Exercise instructions
Output all entries exactly; images excluded.

Listed records
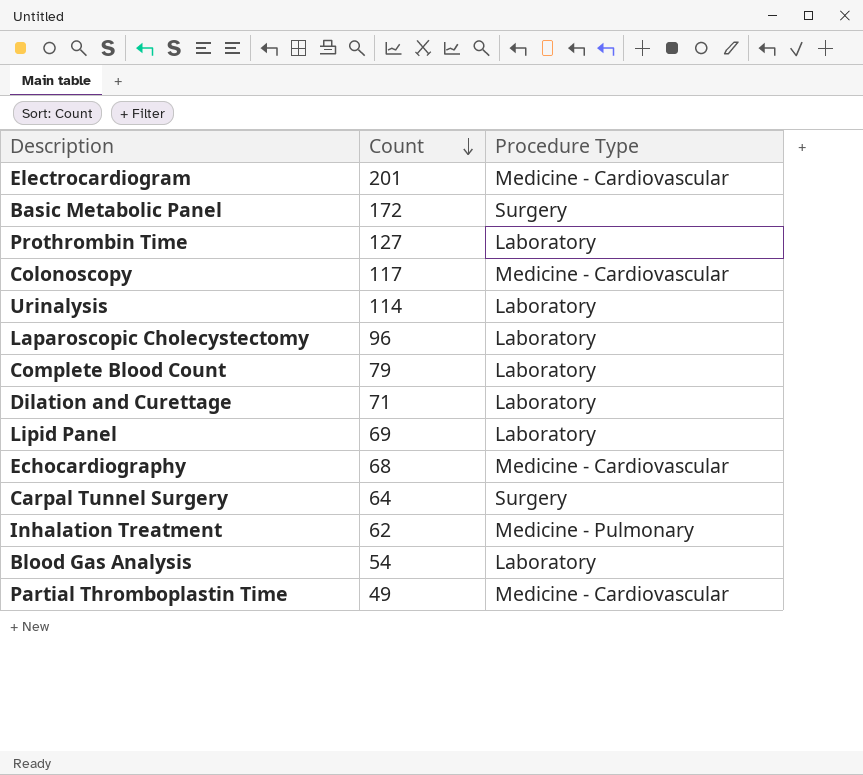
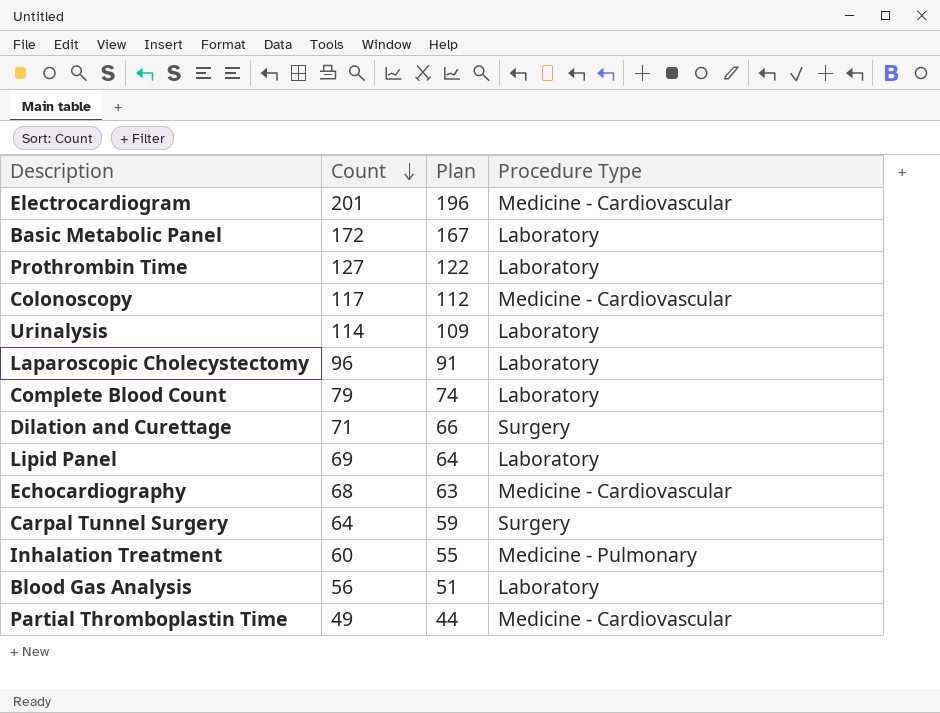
column Plan | formula: none -> [Count] - 5
Basic Metabolic Panel | Procedure Type: Surgery -> Laboratory
Dilation and Curettage | Procedure Type: Laboratory -> Surgery
Inhalation Treatment | Count: 62 -> 60
Blood Gas Analysis | Count: 54 -> 56

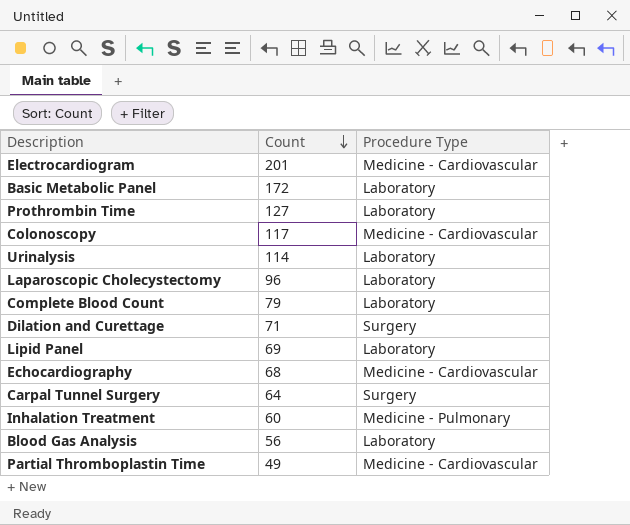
column Plan | formula: [Count] - 5 -> none

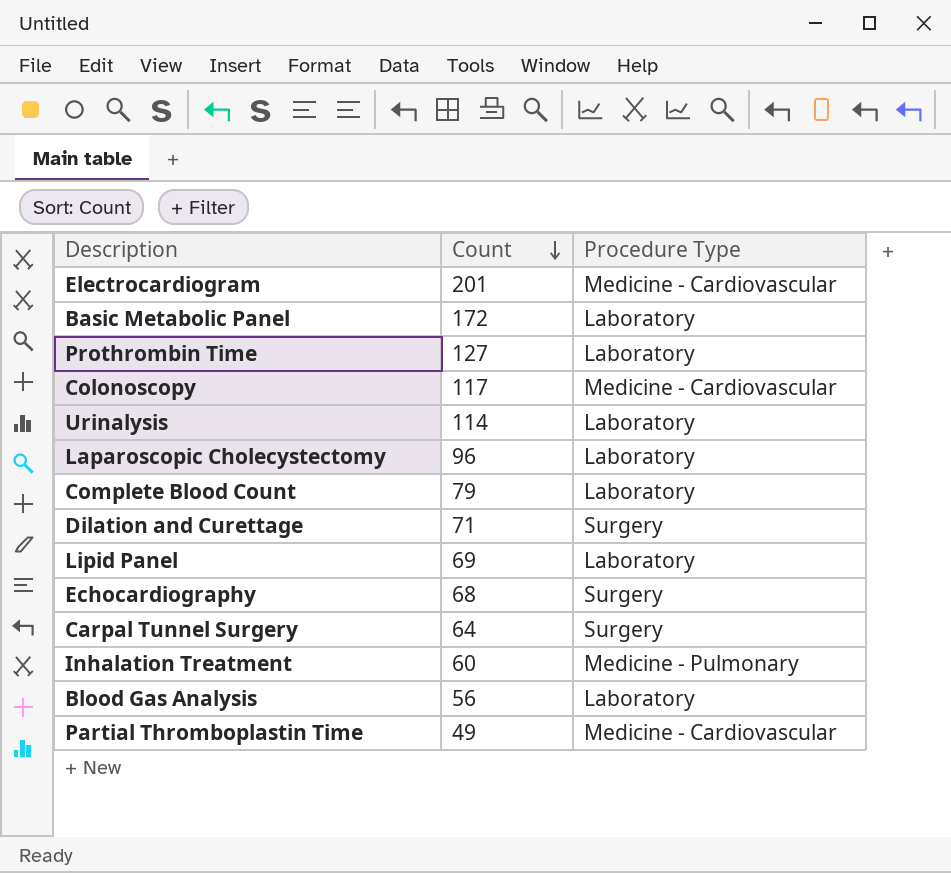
Echocardiography | Procedure Type: Medicine - Cardiovascular -> Surgery

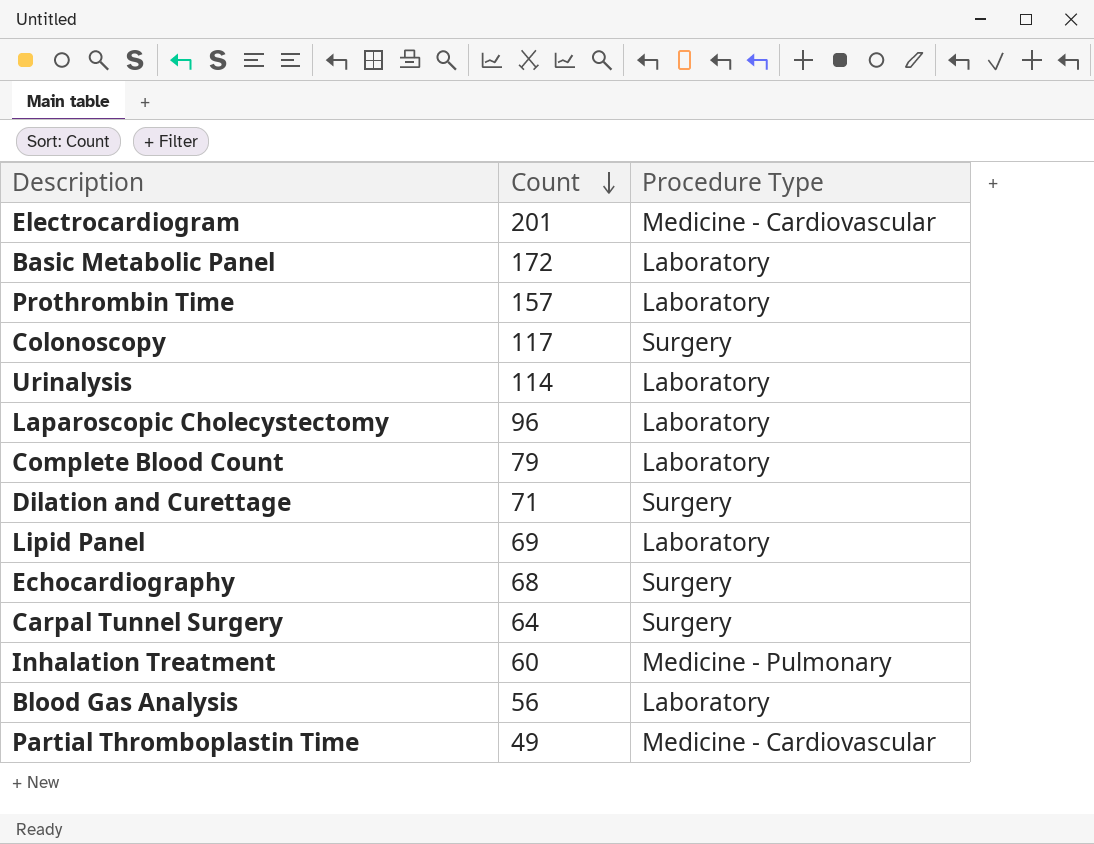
Prothrombin Time | Count: 127 -> 157
Colonoscopy | Procedure Type: Medicine - Cardiovascular -> Surgery

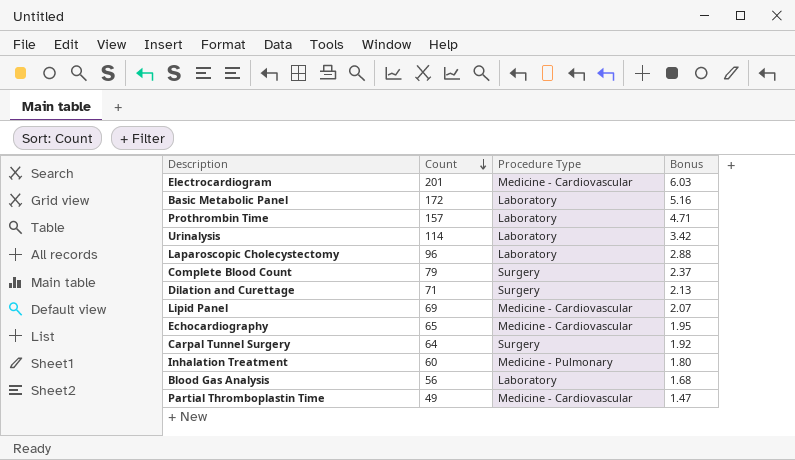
column Bonus | formula: none -> [Count] * 0.03
row Colonoscopy: 117 | Surgery -> none
Complete Blood Count | Procedure Type: Laboratory -> Surgery
Lipid Panel | Procedure Type: Laboratory -> Medicine - Cardiovascular
Echocardiography | Count: 68 -> 65
Echocardiography | Procedure Type: Surgery -> Medicine - Cardiovascular

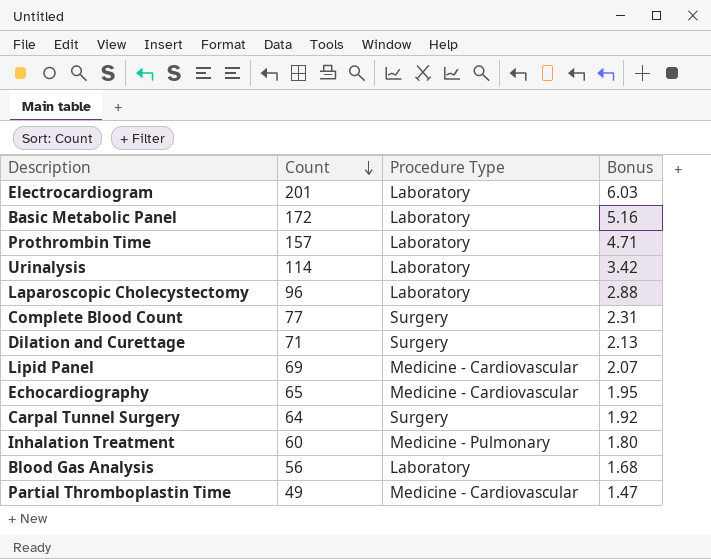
Electrocardiogram | Procedure Type: Medicine - Cardiovascular -> Laboratory
Complete Blood Count | Count: 79 -> 77
Complete Blood Count | Bonus: 2.37 -> 2.31

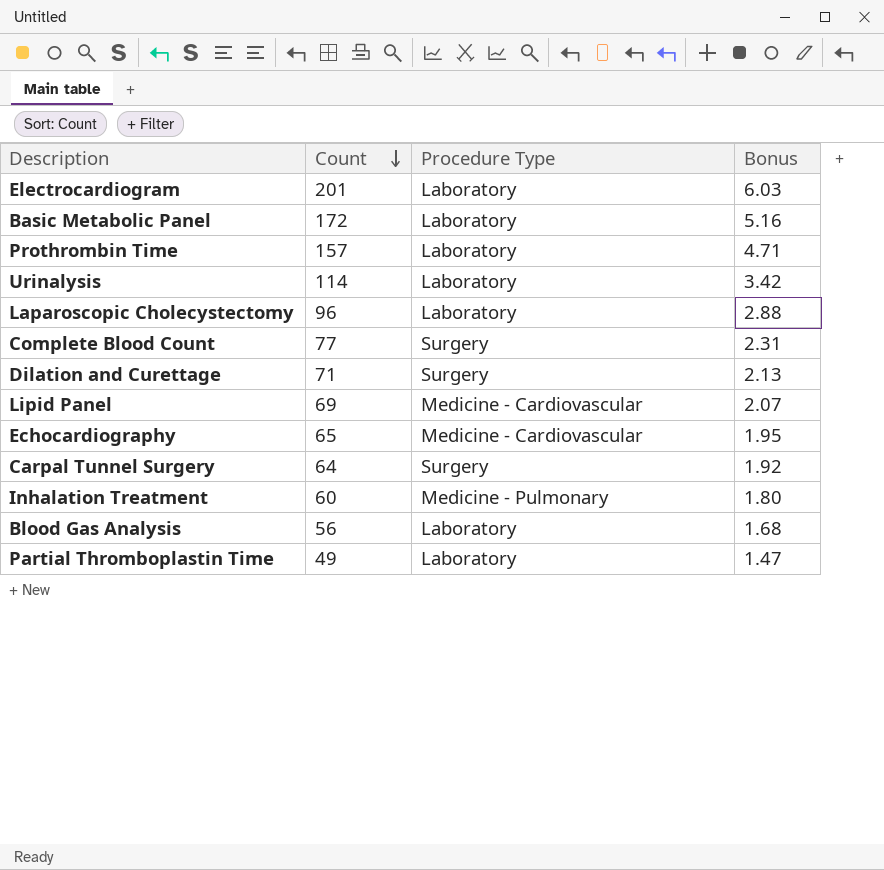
Partial Thromboplastin Time | Procedure Type: Medicine - Cardiovascular -> Laboratory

Result
column Plan | formula: none -> [Count] - 5
Basic Metabolic Panel | Procedure Type: Surgery -> Laboratory
Dilation and Curettage | Procedure Type: Laboratory -> Surgery
Inhalation Treatment | Count: 62 -> 60
Blood Gas Analysis | Count: 54 -> 56

column Plan | formula: [Count] - 5 -> none

Echocardiography | Procedure Type: Medicine - Cardiovascular -> Surgery

Prothrombin Time | Count: 127 -> 157
Colonoscopy | Procedure Type: Medicine - Cardiovascular -> Surgery

column Bonus | formula: none -> [Count] * 0.03
row Colonoscopy: 117 | Surgery -> none
Complete Blood Count | Procedure Type: Laboratory -> Surgery
Lipid Panel | Procedure Type: Laboratory -> Medicine - Cardiovascular
Echocardiography | Count: 68 -> 65
Echocardiography | Procedure Type: Surgery -> Medicine - Cardiovascular

Electrocardiogram | Procedure Type: Medicine - Cardiovascular -> Laboratory
Complete Blood Count | Count: 79 -> 77
Complete Blood Count | Bonus: 2.37 -> 2.31

Partial Thromboplastin Time | Procedure Type: Medicine - Cardiovascular -> Laboratory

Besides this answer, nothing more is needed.